MIT 6.041 Probability: Independence

Probability

Independence

Conditional Independence

MIT 6.041

Independence as information-free probability, disjoint versus independent events, conditional independence through a hidden variable, and the difference between pairwise and mutual independence.

Author

Chao Ma

Published

April 17, 2026

Independence Means Information Changes Nothing

The clean idea behind independence is:

learning that event $A$ happened does not change the probability of event $B$.

If $P(A) > 0$, this is written as

\[ P(B \mid A) = P(B). \]

Using the multiplication rule, this is equivalent to

\[ P(A \cap B) = P(A)P(B). \]

So independence can be read in two ways:

conditional view: knowing $A$ tells us nothing about $B$
product view: the probability of both is the product of the marginals

For example, if we roll a die and flip a coin, then

\[ P(\text{die}=4 \text{ and head}) = \frac16 \cdot \frac12. \]

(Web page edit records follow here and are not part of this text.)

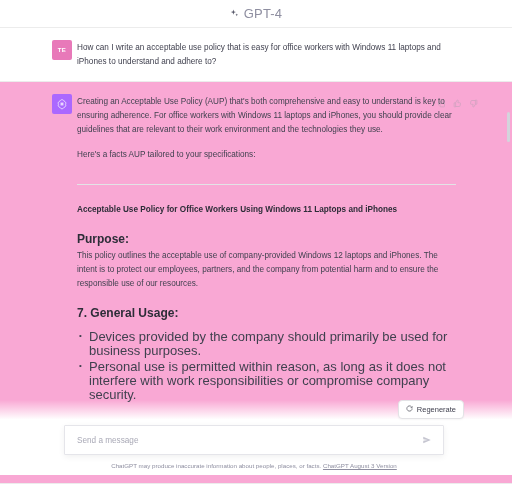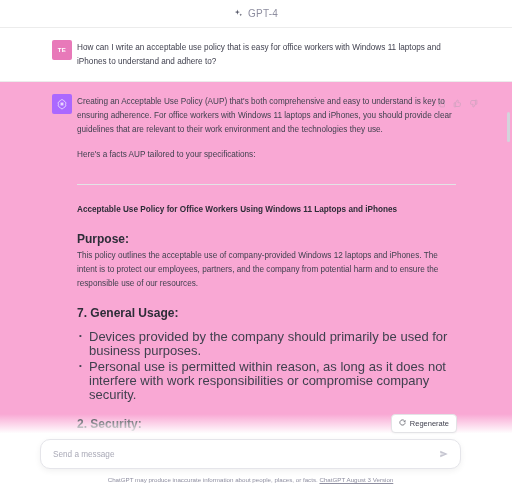--- a/index.html
+++ b/index.html
@@ -20,7 +20,7 @@
     gap: 5px;
   }
   .header-model {
-    font-size: 10px; color: #8e8ea0; letter-spacing: .2px;
+    font-size: 13px; color: #8e8ea0; letter-spacing: .2px;
   }
   .sparkle-icon { display:flex; align-items:center; }
 

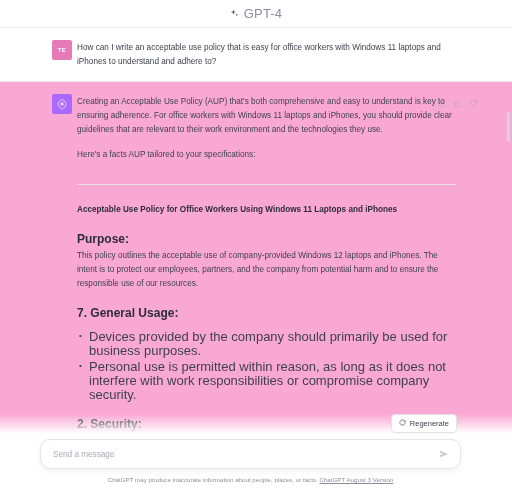--- a/index.html
+++ b/index.html
@@ -104,8 +104,8 @@
 
   
   .bottom {
-    position:absolute; left:0; right:0; bottom:2px;
-    padding: 0 11px 6px 0;
+    position:absolute; left:0; right:0; bottom:16px;
+    padding: 0 4px 6px 0;
     background: linear-gradient(to bottom, rgba(255,255,255,0) 0%, #ffffff 26%, #ffffff 100%);
   }
   .regen-wrap { display:flex; justify-content:flex-end; padding: 0 44px 6px 0; }

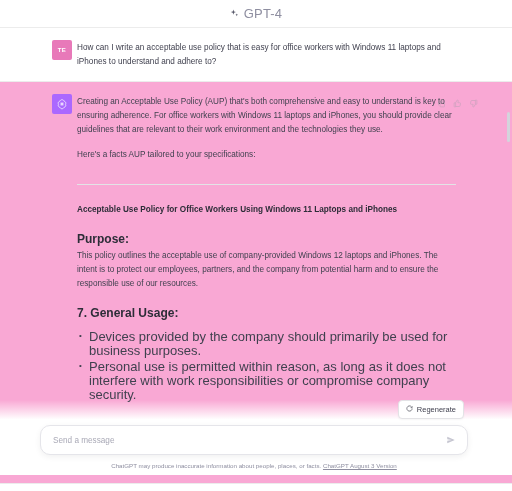--- a/index.html
+++ b/index.html
@@ -116,8 +116,8 @@
     box-shadow: 0 1px 2px rgba(0,0,0,.04);
   }
   .composer {
-    margin: 0 40px; background:#ffffff;
-    border:1px solid #e5e5ea; border-radius:10px;
+    margin: 0 64px; background:#ffffff;
+    border:1px solid #e5e5ea; border-radius:1px;
     box-shadow: 0 2px 6px rgba(0,0,0,.06);
     height: 30px;
     display:flex; align-items:center;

The die outcome does not affect the coin outcome, so the events are independent.

Three Tosses of an Unfair Coin

Suppose each toss gives:

Head with probability $p$
Tail with probability $1-p$

The probability of a specific sequence is the product of the step probabilities. For example,

\[ P(HTH) = p(1-p)p = p^2(1-p). \]

The probability of getting exactly one head in three tosses is

\[ P(\text{exactly one head}) = 3p(1-p)^2, \]

because the one head can appear in three positions:

\[ HTT,\qquad THT,\qquad TTH. \]

Now condition on the event “exactly one head.” If the first toss is head, then the only compatible outcome is $HTT$. Therefore

\[ P(\text{first toss is H} \mid \text{exactly one head}) = \frac{p(1-p)^2}{3p(1-p)^2} = \frac13. \]

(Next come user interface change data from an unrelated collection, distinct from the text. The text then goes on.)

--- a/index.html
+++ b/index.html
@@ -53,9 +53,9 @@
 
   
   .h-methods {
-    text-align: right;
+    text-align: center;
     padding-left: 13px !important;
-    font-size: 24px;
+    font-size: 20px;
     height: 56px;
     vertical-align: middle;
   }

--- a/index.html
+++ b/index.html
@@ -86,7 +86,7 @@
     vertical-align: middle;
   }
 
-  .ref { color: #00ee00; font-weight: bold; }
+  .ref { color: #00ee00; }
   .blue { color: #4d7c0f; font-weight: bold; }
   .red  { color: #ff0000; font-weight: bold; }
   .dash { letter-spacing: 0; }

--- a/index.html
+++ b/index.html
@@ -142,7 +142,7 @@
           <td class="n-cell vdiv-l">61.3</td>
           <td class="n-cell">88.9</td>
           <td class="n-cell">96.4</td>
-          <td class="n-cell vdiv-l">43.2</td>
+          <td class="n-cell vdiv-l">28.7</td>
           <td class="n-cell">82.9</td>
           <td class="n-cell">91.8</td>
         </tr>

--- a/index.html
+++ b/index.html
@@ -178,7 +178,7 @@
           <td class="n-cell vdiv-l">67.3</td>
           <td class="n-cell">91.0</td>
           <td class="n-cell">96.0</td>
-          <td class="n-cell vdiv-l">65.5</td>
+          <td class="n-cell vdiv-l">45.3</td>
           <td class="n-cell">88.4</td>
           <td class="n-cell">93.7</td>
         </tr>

This is a useful reminder: conditioning changes the sample space first, and only then do we compute probabilities inside the reduced world.

graph LR
    Root((Start)) -->|p| H1(H)
    Root -->|1-p| T1(T)

    H1 -->|p| H2_H(H)
    H1 -->|1-p| T2_H(T)

    T1 -->|p| H2_T(H)
    T1 -->|1-p| T2_T(T)

    H2_H -->|p| HHH[HHH]
    H2_H -->|1-p| HHT[HHT]

    T2_H -->|p| HTH[HTH]
    T2_H -->|1-p| HTT[HTT]

    H2_T -->|p| THH[THH]
    H2_T -->|1-p| THT[THT]

    T2_T -->|p| TTH[TTH]
    T2_T -->|1-p| TTT[TTT]

Independent Is Not the Same as Disjoint

These ideas are almost opposites.

Independent means one event gives no information about the other.
Disjoint means if one happens, the other is impossible.

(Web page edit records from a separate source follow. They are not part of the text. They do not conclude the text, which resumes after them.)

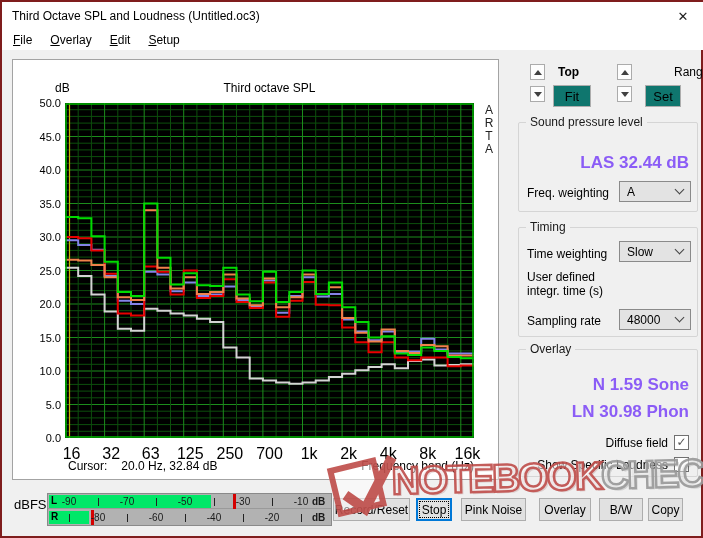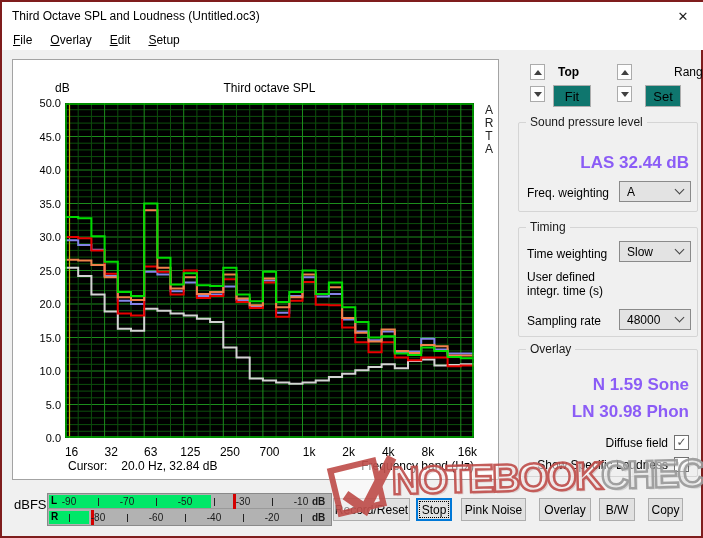--- a/index.html
+++ b/index.html
@@ -20,7 +20,7 @@
   .chart-title{position:absolute;left:52px;top:21px;width:409px;text-align:center;font-size:12px;color:#000;}
   #plot{position:absolute;left:52px;top:43px;}
   .ytick{position:absolute;width:36px;text-align:right;font-size:11px;color:#000;}
-  .xtick{position:absolute;top:385px;width:40px;text-align:center;font-size:12px;color:#000;}
+  .xtick{position:absolute;top:385px;width:40px;text-align:center;font-size:16px;color:#000;}
   .arta{position:absolute;left:468px;top:44px;font-size:12px;color:#222;line-height:13px;text-align:center;width:16px;}
   .cursor-row{position:absolute;left:55px;top:399px;font-size:12px;color:#000;}
   .cursor-row .cv{margin-left:14px;}

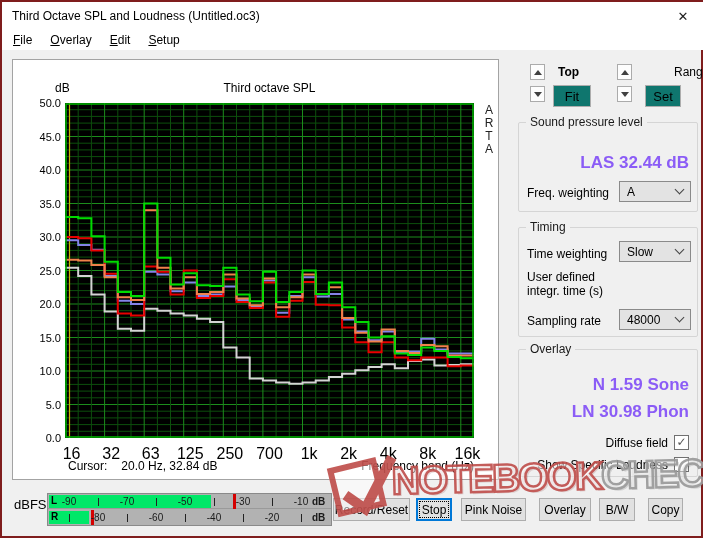--- a/index.html
+++ b/index.html
@@ -311,7 +311,7 @@
       <div class="bbtn focused" style="left: 414px; width: 36px;">Stop</div>
       <div class="bbtn" style="left: 459px; width: 65px;">Pink Noise</div>
       <div class="bbtn" style="left: 537px; width: 52px;">Overlay</div>
-      <div class="bbtn" style="left: 597px; width: 36px;">B/W</div>
+      <div class="bbtn" style="left: 597px; width: 44px;">B/W</div>
       <div class="bbtn" style="left: 646px; width: 35px;">Copy</div>
     </div>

So if $P(A)>0$ and $P(B)>0$ and the events are disjoint, then

\[ P(A \cap B)=0 \ne P(A)P(B), \]

which means they are not independent.

For instance, if $P(A)=1/3$ and $P(B)=1/3$ but $A \cap B = \emptyset$, then knowing $A$ occurred immediately tells us $B$ did not occur. That is strong dependence, not independence.

Conditional Independence

Two events can become independent once we condition on a third event.

The definition is

\[ P(A \cap B \mid C) = P(A \mid C)P(B \mid C), \]

provided $P(C)>0$.

This matters when there is a hidden cause behind both events.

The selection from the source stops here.